The first owners are a big tip-off; the dog is bought by two chilly parents (Tracy Letts, Julie Delpy) for their young son (Keaton Nigel Cooke), who has recently (we gather) survived a bout with leukaemia. The conversations between parent and child are not devoid of warmth, but the impression we get is that reproduction definitely was not for them. Delpy botches the explanation of why the dog has to be spayed, and then later has to spin a yarn about how a dog of hers was "raped" (by a stray called Mohammed!), all because it wasn't spayed. It's the only truly hilarious scene in the whole film, and Delpy plays up the white panic to brilliant effect. Letts is much more aggressive, his maxim with the dog being "heel, motherfucker!".

An ill-advised granola bar leads the dog to be put down (leading to a funny musing on the randomness of death, delivered by Delpy to her son), but events transpire and the dog is saved by Dawn Wieners, from Solondz's debut "Welcome To The Dollhouse" (now a vet, here played by Greta Gerwig).
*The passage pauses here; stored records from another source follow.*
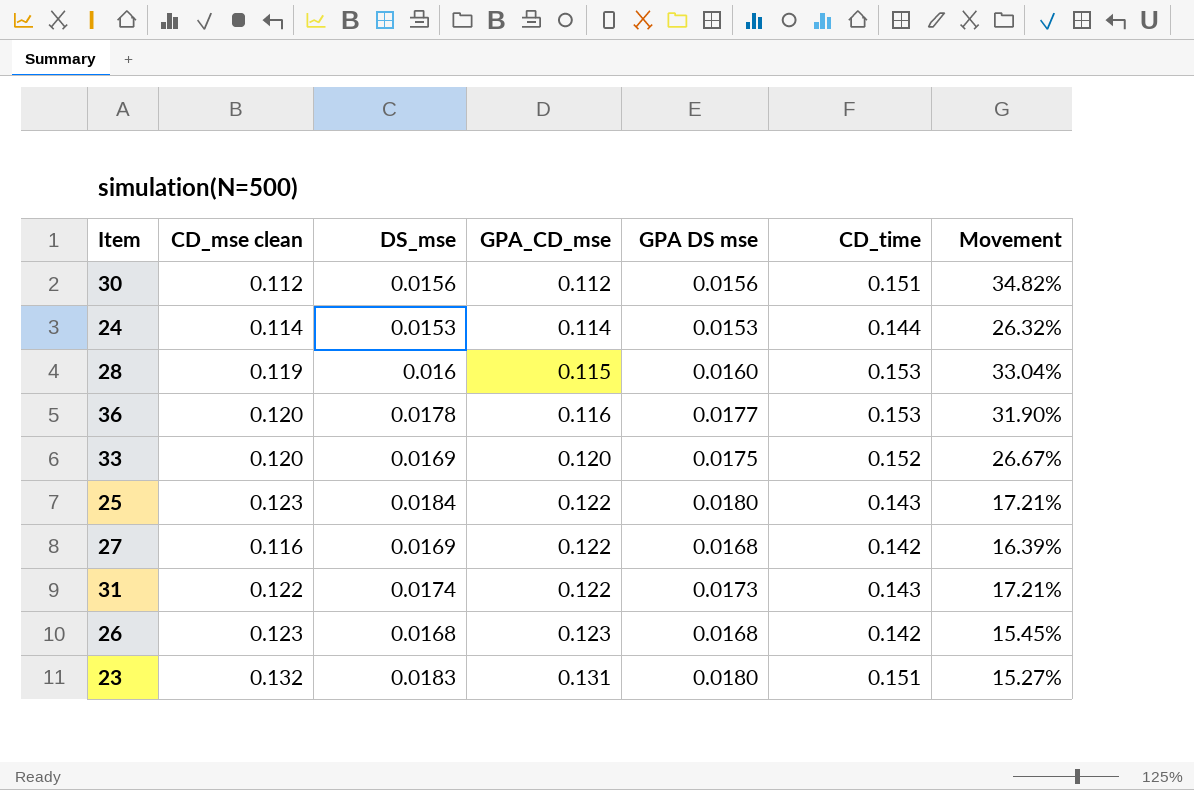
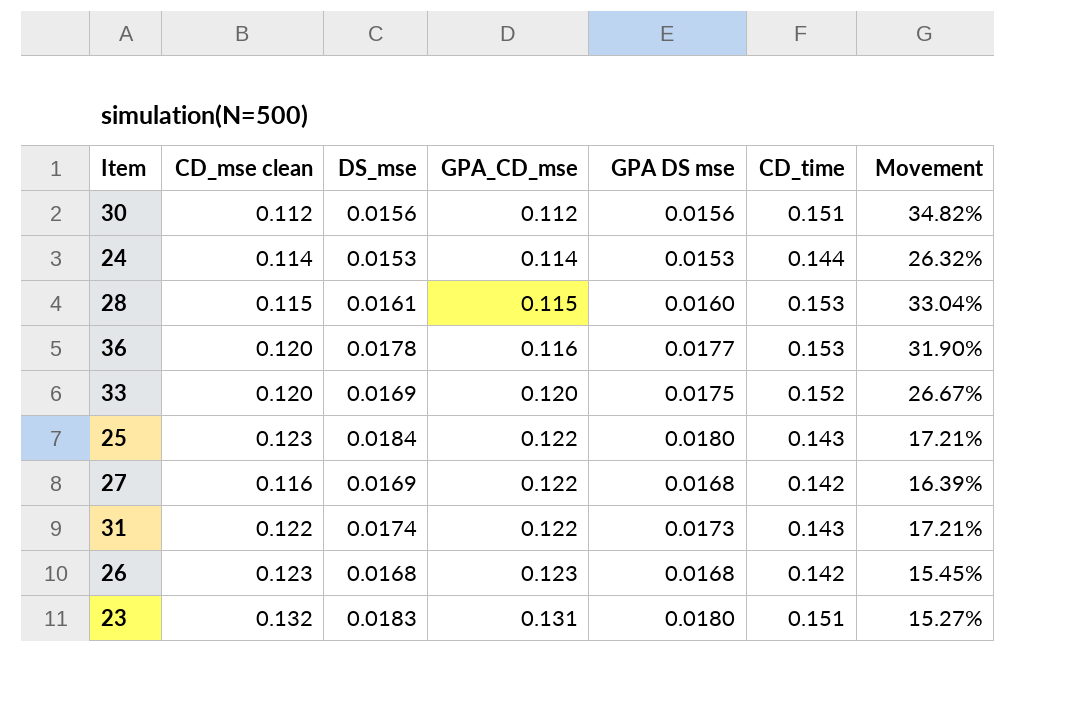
28 | CD_mse clean: 0.119 -> 0.115
28 | DS_mse: 0.016 -> 0.0161

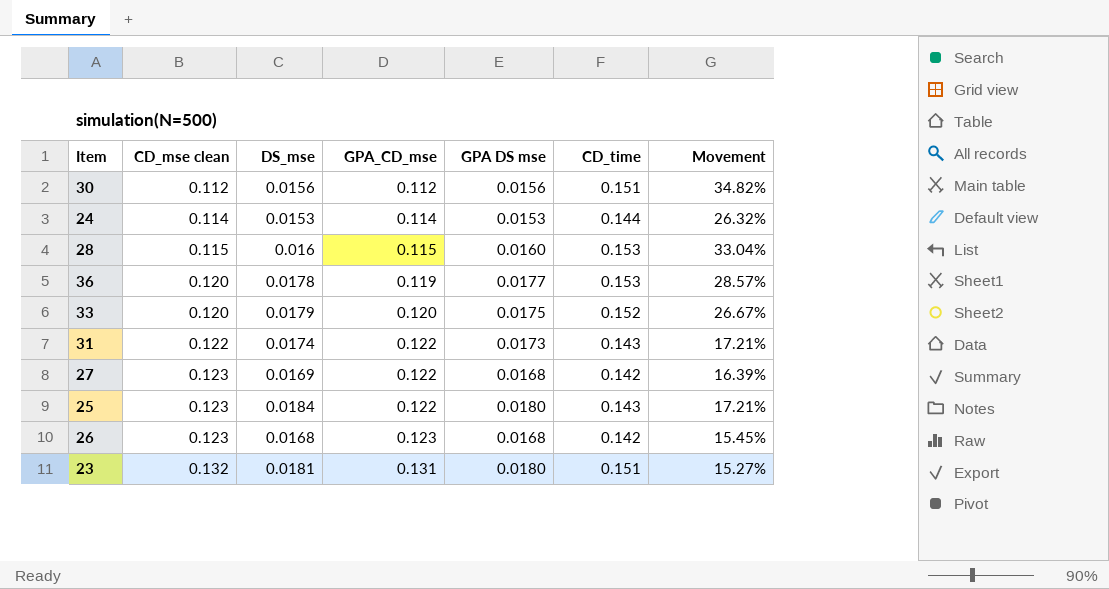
row order: GPA_CD_mse ascending -> CD_mse clean ascending
28 | DS_mse: 0.0161 -> 0.016
36 | GPA_CD_mse: 0.116 -> 0.119
36 | Movement: 31.90% -> 28.57%
33 | DS_mse: 0.0169 -> 0.0179
27 | CD_mse clean: 0.116 -> 0.123
23 | DS_mse: 0.0183 -> 0.0181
Dawn hasn't changed; she thanks ex-bully Kieran Culkin when he says she looks like the dog, and then takes up his invite of a road trip to Ohio.

This is the segment with the most pathos, where Solondz embraces some genuine sincerity, particularly in the scene where Culkin tells his brother Tommy (Connor Long) that their father has passed away from alcoholism.
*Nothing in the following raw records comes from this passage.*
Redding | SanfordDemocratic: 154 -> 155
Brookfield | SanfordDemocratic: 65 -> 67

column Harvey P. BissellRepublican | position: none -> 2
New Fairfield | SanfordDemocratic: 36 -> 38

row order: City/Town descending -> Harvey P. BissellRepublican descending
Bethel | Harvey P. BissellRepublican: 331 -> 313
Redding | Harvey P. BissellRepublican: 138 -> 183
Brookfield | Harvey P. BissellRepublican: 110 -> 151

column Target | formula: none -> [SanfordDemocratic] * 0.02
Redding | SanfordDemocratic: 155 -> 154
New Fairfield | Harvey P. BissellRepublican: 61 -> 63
From here, the dog passes into the arms of Danny DeVito, playing a failing screenwriter, out of place and ignored in his position as faculty member of a film school. The film dabbles with culture shock here (and has the least to do with the dog), and mines effective fodder from having DeVito deal with a young upstart who wants to make a film exploring gender identity, for example, and being told by faculty leader to be more positive.

Finally (after quite the turn of events), it lands with Ellen Burstyn, playing a blind woman on the close to death, receiving pleas for money from her granddaughter and living with a carer/friend.

This is a film with a great eye for detail; take Culkin's order for Gerwig to "wait", in the car, or DeVito's students assuming him to be a homophobic dinosaur, or the way the ending lampoons with remarkable effectiveness the old maxim of achieving immortality through your art. Typically, Solondz is very good at directing the children in the film. It is also composed with an understated formality by cinematographer Edward Lachman, and it's amusingly self-aware, replete with interlude and opening credits.

Ultimately, though, this film is something of a zero-sum game. It piles on cynical observation after cynical observation to the point where, after a time, it just stops landing. There's no denying Solondz's talents, and this is by no means a bad film, it is consistently well-written, but nobody would forgive you for deciding that it's just not worth the effort.